■ **Exercise**: Leave no picture in, and give every entry again exactly.

Data records
------------------------
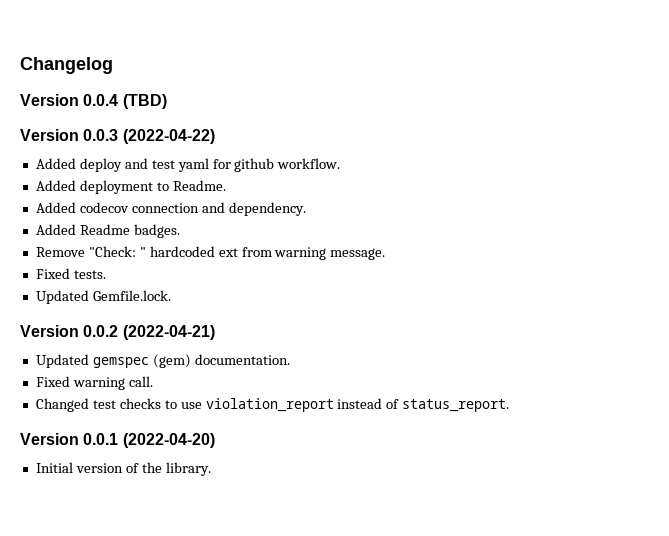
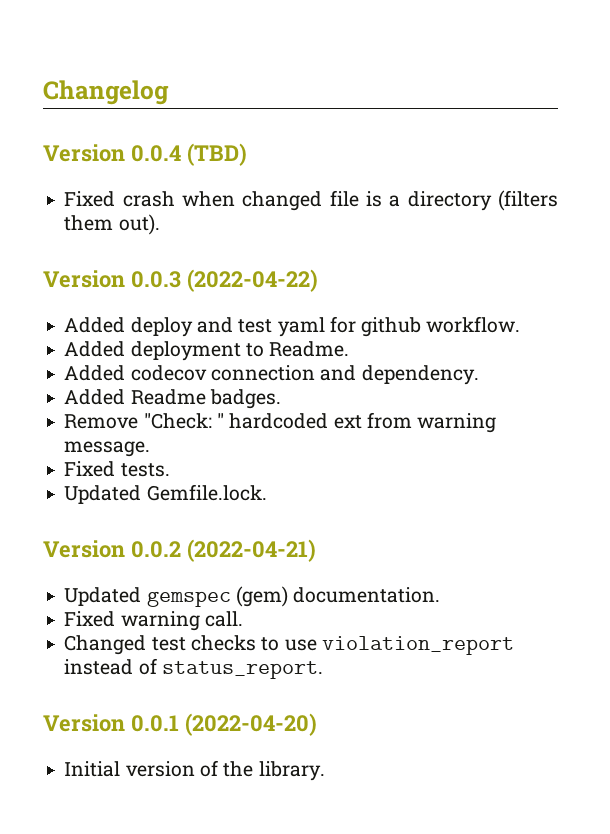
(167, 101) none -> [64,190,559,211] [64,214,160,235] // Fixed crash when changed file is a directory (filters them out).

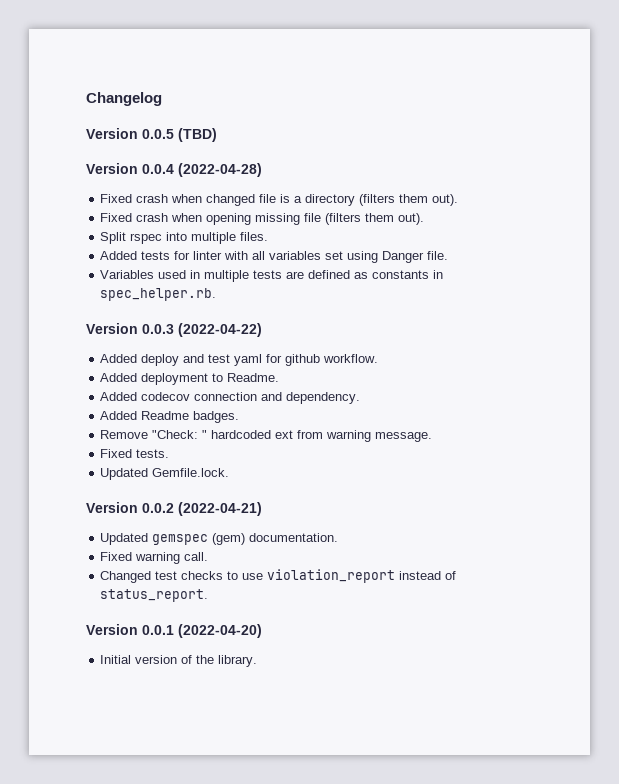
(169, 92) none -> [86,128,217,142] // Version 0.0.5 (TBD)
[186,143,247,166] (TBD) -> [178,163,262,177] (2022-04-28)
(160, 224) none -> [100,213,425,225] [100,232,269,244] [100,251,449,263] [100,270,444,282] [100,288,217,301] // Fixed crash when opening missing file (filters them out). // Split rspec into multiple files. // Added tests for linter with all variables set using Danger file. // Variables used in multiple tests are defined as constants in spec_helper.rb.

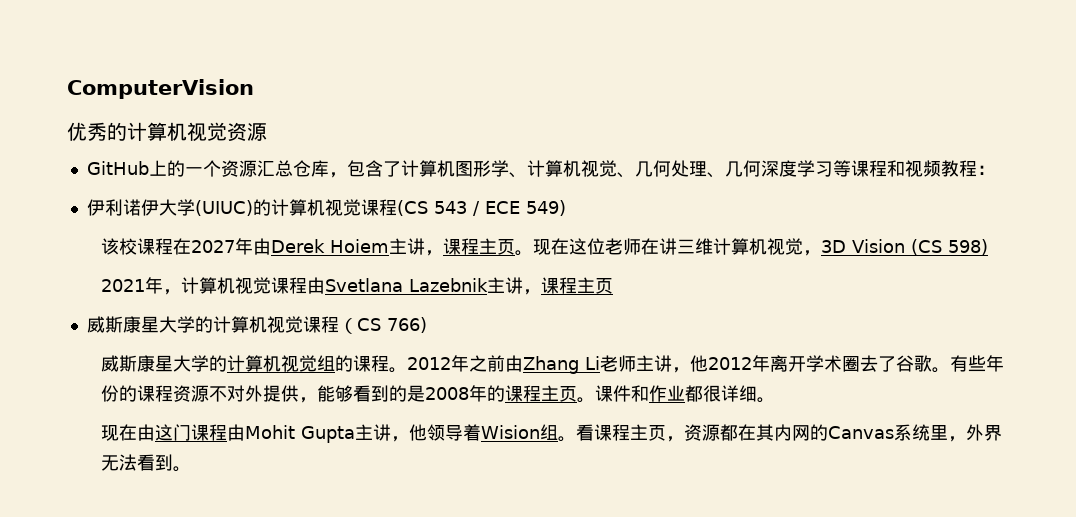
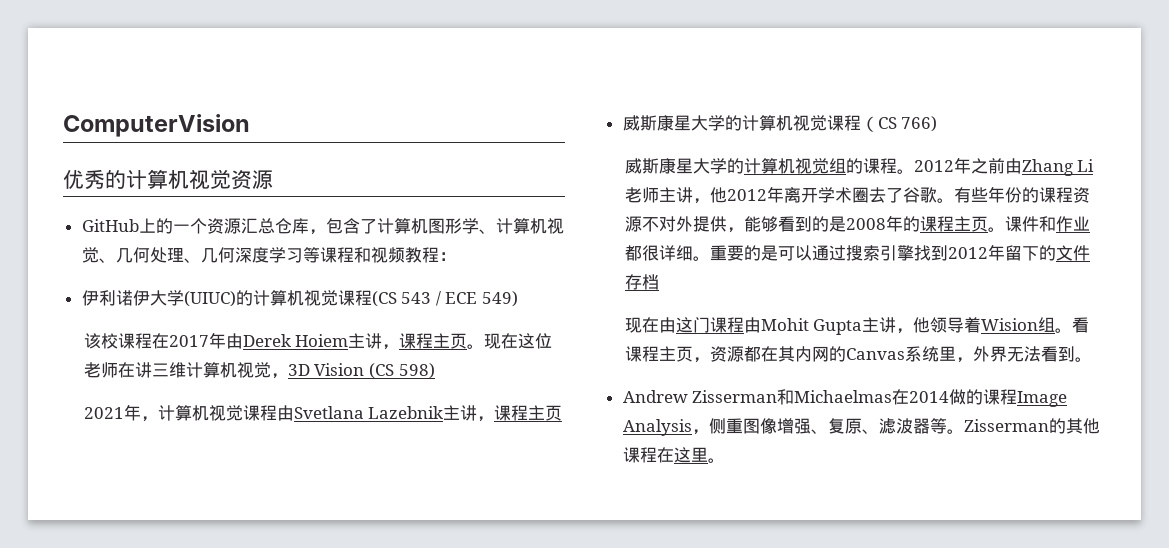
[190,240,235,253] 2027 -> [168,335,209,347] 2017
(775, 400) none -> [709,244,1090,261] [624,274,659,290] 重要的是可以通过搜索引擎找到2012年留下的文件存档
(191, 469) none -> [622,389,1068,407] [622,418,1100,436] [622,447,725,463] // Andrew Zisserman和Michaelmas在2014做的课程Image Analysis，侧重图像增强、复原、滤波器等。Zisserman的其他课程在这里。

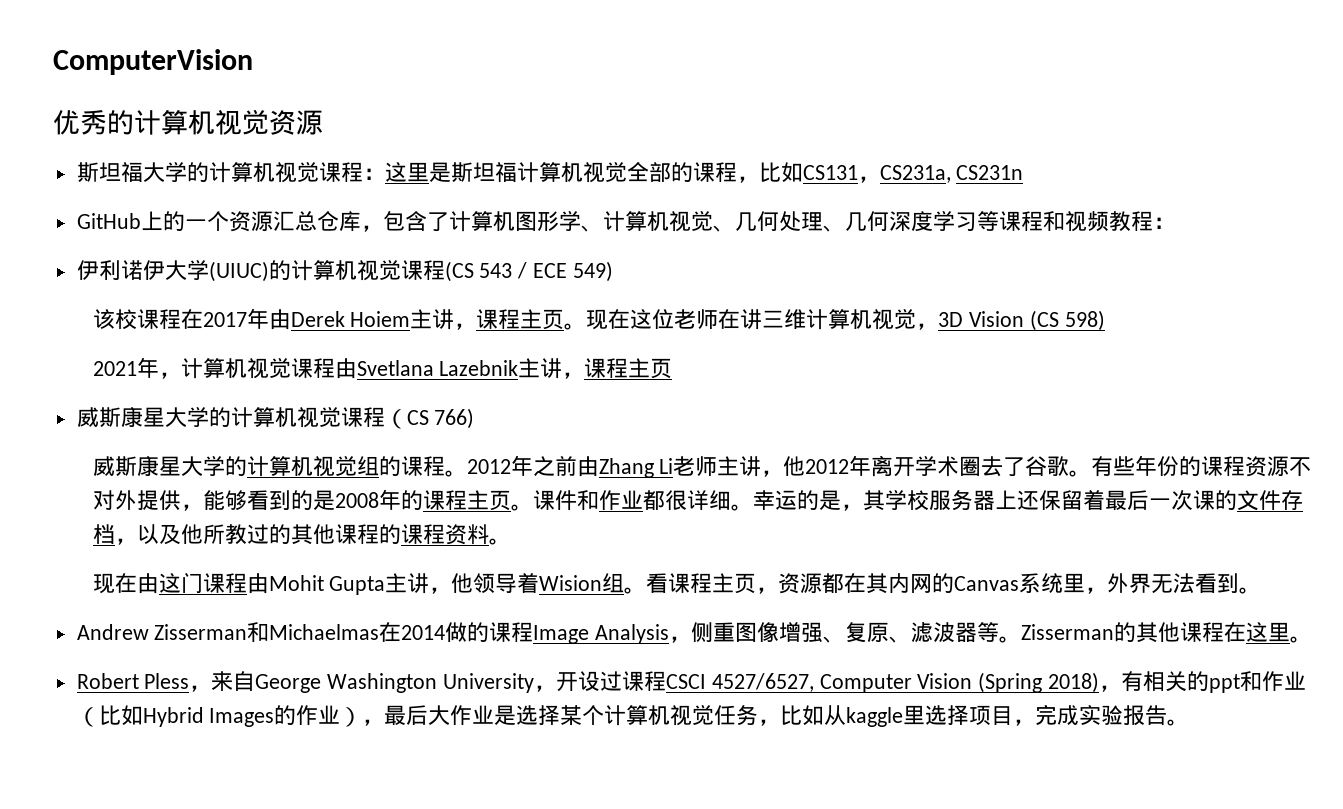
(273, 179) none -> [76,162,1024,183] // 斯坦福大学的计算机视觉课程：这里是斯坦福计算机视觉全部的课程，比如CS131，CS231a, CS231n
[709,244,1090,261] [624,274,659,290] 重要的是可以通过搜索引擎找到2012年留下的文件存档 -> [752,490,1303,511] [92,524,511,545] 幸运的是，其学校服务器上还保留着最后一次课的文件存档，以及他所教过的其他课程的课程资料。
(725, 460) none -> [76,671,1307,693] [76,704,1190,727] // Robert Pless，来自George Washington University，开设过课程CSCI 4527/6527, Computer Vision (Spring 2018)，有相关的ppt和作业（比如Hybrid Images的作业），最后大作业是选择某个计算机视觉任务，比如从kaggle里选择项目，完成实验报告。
------------------------
■ **Solution to this problem**:
(167, 101) none -> [64,190,559,211] [64,214,160,235] // Fixed crash when changed file is a directory (filters them out).

(169, 92) none -> [86,128,217,142] // Version 0.0.5 (TBD)
[186,143,247,166] (TBD) -> [178,163,262,177] (2022-04-28)
(160, 224) none -> [100,213,425,225] [100,232,269,244] [100,251,449,263] [100,270,444,282] [100,288,217,301] // Fixed crash when opening missing file (filters them out). // Split rspec into multiple files. // Added tests for linter with all variables set using Danger file. // Variables used in multiple tests are defined as constants in spec_helper.rb.

[190,240,235,253] 2027 -> [168,335,209,347] 2017
(775, 400) none -> [709,244,1090,261] [624,274,659,290] 重要的是可以通过搜索引擎找到2012年留下的文件存档
(191, 469) none -> [622,389,1068,407] [622,418,1100,436] [622,447,725,463] // Andrew Zisserman和Michaelmas在2014做的课程Image Analysis，侧重图像增强、复原、滤波器等。Zisserman的其他课程在这里。

(273, 179) none -> [76,162,1024,183] // 斯坦福大学的计算机视觉课程：这里是斯坦福计算机视觉全部的课程，比如CS131，CS231a, CS231n
[709,244,1090,261] [624,274,659,290] 重要的是可以通过搜索引擎找到2012年留下的文件存档 -> [752,490,1303,511] [92,524,511,545] 幸运的是，其学校服务器上还保留着最后一次课的文件存档，以及他所教过的其他课程的课程资料。
(725, 460) none -> [76,671,1307,693] [76,704,1190,727] // Robert Pless，来自George Washington University，开设过课程CSCI 4527/6527, Computer Vision (Spring 2018)，有相关的ppt和作业（比如Hybrid Images的作业），最后大作业是选择某个计算机视觉任务，比如从kaggle里选择项目，完成实验报告。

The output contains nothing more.